With Unique Data Servo Mechanism, Venustech officially launch Venusense EDR

With the emerging of unknown threats such as viruses, Trojan variants and new APT attacks, the form of destruction has changed more rapidly and covertly. The lack of understanding of the causes of security incidents, unclear processes, incomplete traceability information, which can not support subsequent security remediation, makes the lack of unknown threat protection capabilities become a great challenge to the network security of many customers. At the same time, the diversity of terminal types also brings an island effect to organizational security protection, whether from Windows to Linux to domestic operating systems, or from physical machines to virtual machines to cloud hosts, the complex terminal environment brings great challenges to the compatibility and suitability of terminal security protection software.

With the customer pain point accurately captured as the starting point, Venustech, with 17 years of accumulation and precipitation of endpoint security, officially launched the self-developed Venusense Endpoint Advanced Threat Detection and Response system (Venusense EDR).

Venusense EDR uses the extremely light-client (minimum 500k) as the information collection and security response point, and structures with the high-performance management platform to clean, aggregate, threat detection, and behavior analysis of the raw data collected by the terminal, using the industry’s unique "Data Servo Mechanism" an adaptive closed-loop design concept, which provides a comprehensive security response to endpoint threats. Relying on the full information acquisition capability, it achieves a full perspective and full process traceability of threats.

Condensing years of technical refinement and industry innovation, Venusense EDR creates a new generation of terminal security detection and response products for our customers, effectively improves the security protection effect, and builds a safe and stable business environment.

Core Capabilities of EDR

● Fine-Grained Asset Inventory

Venusense EDR has multi-dimensional data collection capabilities and supports collect both static and dynamic information, including hardware configuration information, application information, security compliance information, system operation information like open ports and accounts, middleware (name, series, version) which may hold potential threats and hidden dangers, so as to better discover the abnormal situation and threat clues, and help the organization view, complete, clear and search the endpoint security status and working status .

● Security Threat Landscape Visualization

Venusense EDR adopts an all-factor comprehensive judgment mechanism to discover security factors such as uninstalled important patches, application configuration defects, new application vulnerabilities, abnormal accounts, weak passwords, and threat retention. The security status of the endpoint is quantified and presented in numerical form through the management platform.
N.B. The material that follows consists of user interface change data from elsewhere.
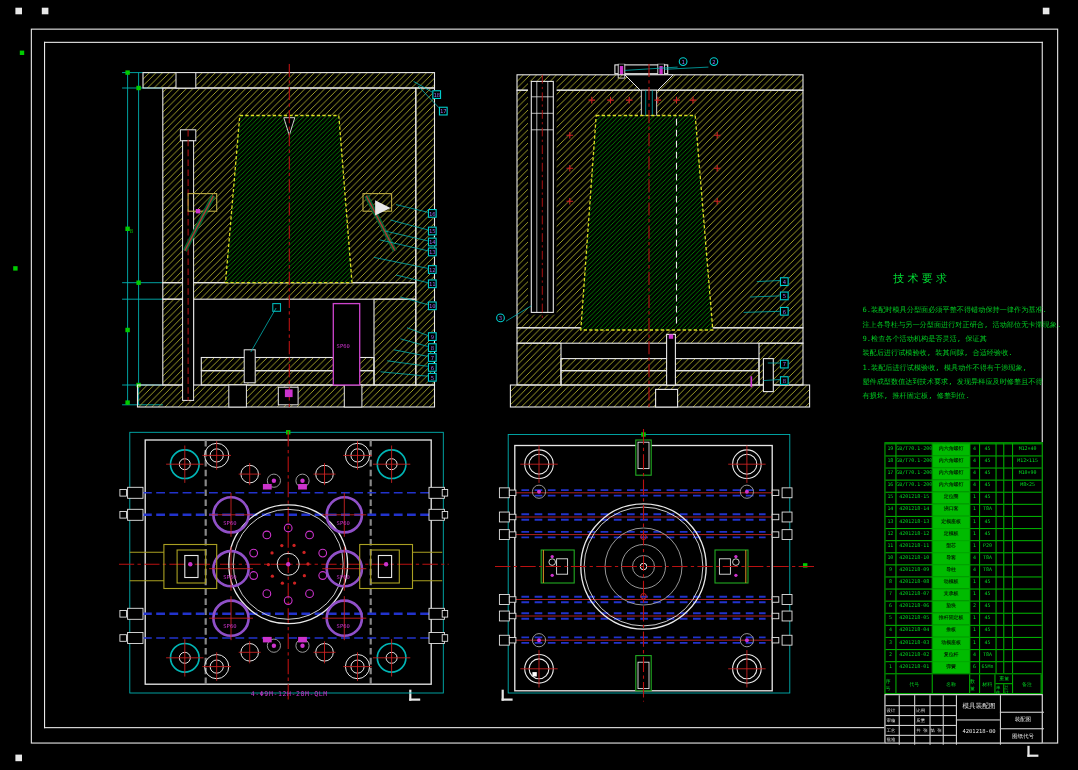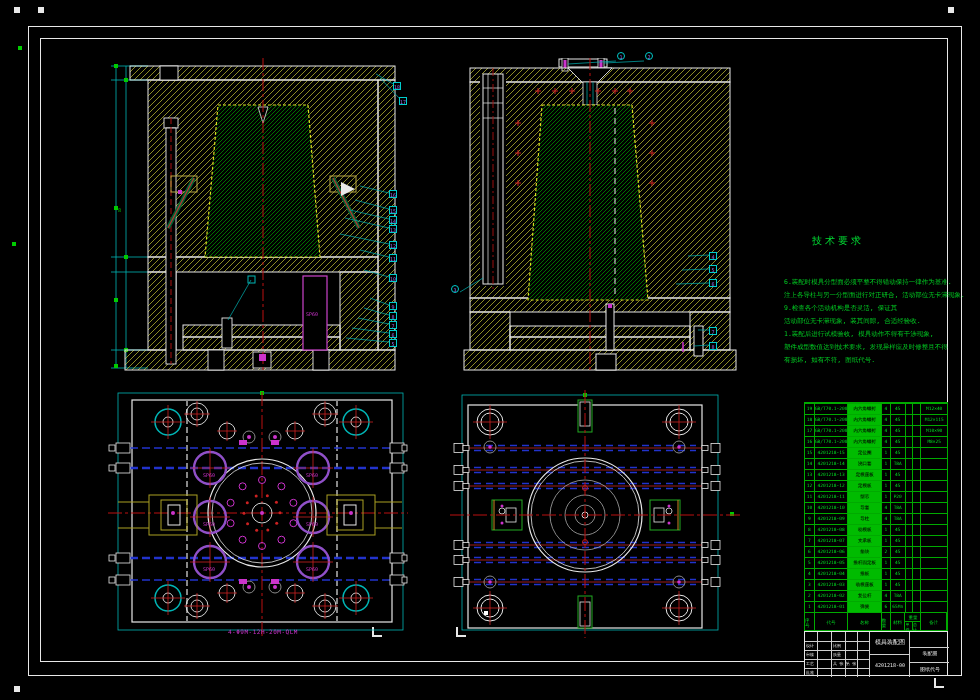--- a/index.html
+++ b/index.html
@@ -7,21 +7,21 @@
        font-family:"DejaVu Sans Mono","Liberation Mono",monospace;}
   .abs{position:absolute;}
   .frame{border:1px solid #e8e8e8;}
   .cmark{width:6px;height:6px;background:#e8e8e8;}
   .grip{width:4px;height:4px;background:#00cc00;}
   .lmark{width:8px;height:8px;border-left:2px solid #e8e8e8;border-bottom:2px solid #e8e8e8;}
   .balloon{width:8px;height:8px;border:1px solid #00cccc;color:#9a6cf0;font-size:5px;
            line-height:8px;text-align:center;box-sizing:border-box;background:#000;}
   .balloon.round{border-radius:50%;}
   
-  .tech-title{color:#00dd33;font-size:10px;letter-spacing:3px;}
+  .tech-title{color:#00dd33;font-size:10px;letter-spacing:3px;margin-top:12px;}
   .tech-line{position:absolute;left:0;color:#00cc22;font-size:6.5px;white-space:nowrap;}
   
   .ptable{border:1px solid #00aa00;box-sizing:border-box;background:#000;}
   .prow{display:flex;height:11px;box-sizing:border-box;}
   .pcell{box-sizing:border-box;border-right:1px solid #00aa00;border-top:1px solid #00aa00;
          color:#00dd22;font-size:4.5px;line-height:10px;overflow:hidden;white-space:nowrap;
          text-align:center;}
   .pcell.name{background:#00bb00;color:#002a00;font-weight:bold;}
   .c0{width:10px;} .c1{width:34px;} .c2{width:34px;} .c3{width:9px;} .c4{width:15px;}
   .c5{width:8px;} .c6{width:8px;} .c7{width:26px;border-right:none;}
@@ -522,24 +522,24 @@
 </svg>
 
 <div class="abs mag" style="left:228px;top:628px;font-size:6px;letter-spacing:0.5px;">4-Φ9M-12H-20M-QLM</div>
 
 <div class="abs" style="left:784px;top:234px;width:170px;height:150px;">
   <div class="abs tech-title" style="left:28px;top:0;">技术要求</div>
   <div id="tech-lines" class="abs" style="left:0;top:0;width:170px;height:150px;">
       <div class="tech-line" style="top: 44px;">6.装配时模具分型面必须平整不得错动保持一律作为基准.</div>
       <div class="tech-line" style="top: 57px;">注上各导柱与另一分型面进行对正研合, 活动部位无卡滞现象.</div>
       <div class="tech-line" style="top: 70px;">9.检查各个活动机构是否灵活, 保证其</div>
-      <div class="tech-line" style="top: 83px;">活动部位无卡滞现象, 装其间隙, 合适经验收.</div>
+      <div class="tech-line" style="top: 83px;">装配后进行试模验收, 装其间隙, 合适经验收.</div>
       <div class="tech-line" style="top: 96px;">1.装配后进行试模验收, 模具动作不得有干涉现象,</div>
       <div class="tech-line" style="top: 109px;">塑件成型数值达到技术要求, 发现异样应及时修整且不得</div>
-      <div class="tech-line" style="top: 122px;">有损坏, 如有不符, 图纸代号.</div>
+      <div class="tech-line" style="top: 122px;">有损坏, 推杆固定板, 修整到位.</div>
     </div>
 </div>
 
 <div class="abs ptable" style="left:804px;top:402px;width:144px;height:229px;">
   <div id="parts-rows">
       <div class="prow">
         <div class="pcell c0">19</div>
         <div class="pcell c1">GB/T70.1-2000</div>
         <div class="pcell c2 name">内六角螺钉</div>
         <div class="pcell c3">4</div>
Predict the threat dimension, scope, trend, and direction to help understand the security threat situation of intranet endpoints through an intuitive and visual interface.

● Host East-West Traffic Visualization

Use traffic profiling technology to build clear and visible east-west traffic details, clarify the access relationship between subnets, edges, and terminal, conduct research and judgment on connection security. Through microsegregation technology to refine network access control.

● Security Closed-Loop Data Servo Mechanism

Equipped with the unique data servo mechanism defense system, Venusense EDR uses 1xN detection capability, that is, 1 information source (endpoint), N inspection engines, and layered matching. Information collection drives threat detection, threat detection drives correlation analysis, correlation analysis drives response, and response drives threat traceability, thereby opening up a secure and uninterrupted closed-loop of endpoint protection.

● Threat Traceability

Through network connection, file transfer path and process correlation traceability, Venusense EDR can locate the threat source, threat occurrence process and threat impact scope of all security incidents that have occurred and are under occurring in the terminal, and provide effective data for the remediation.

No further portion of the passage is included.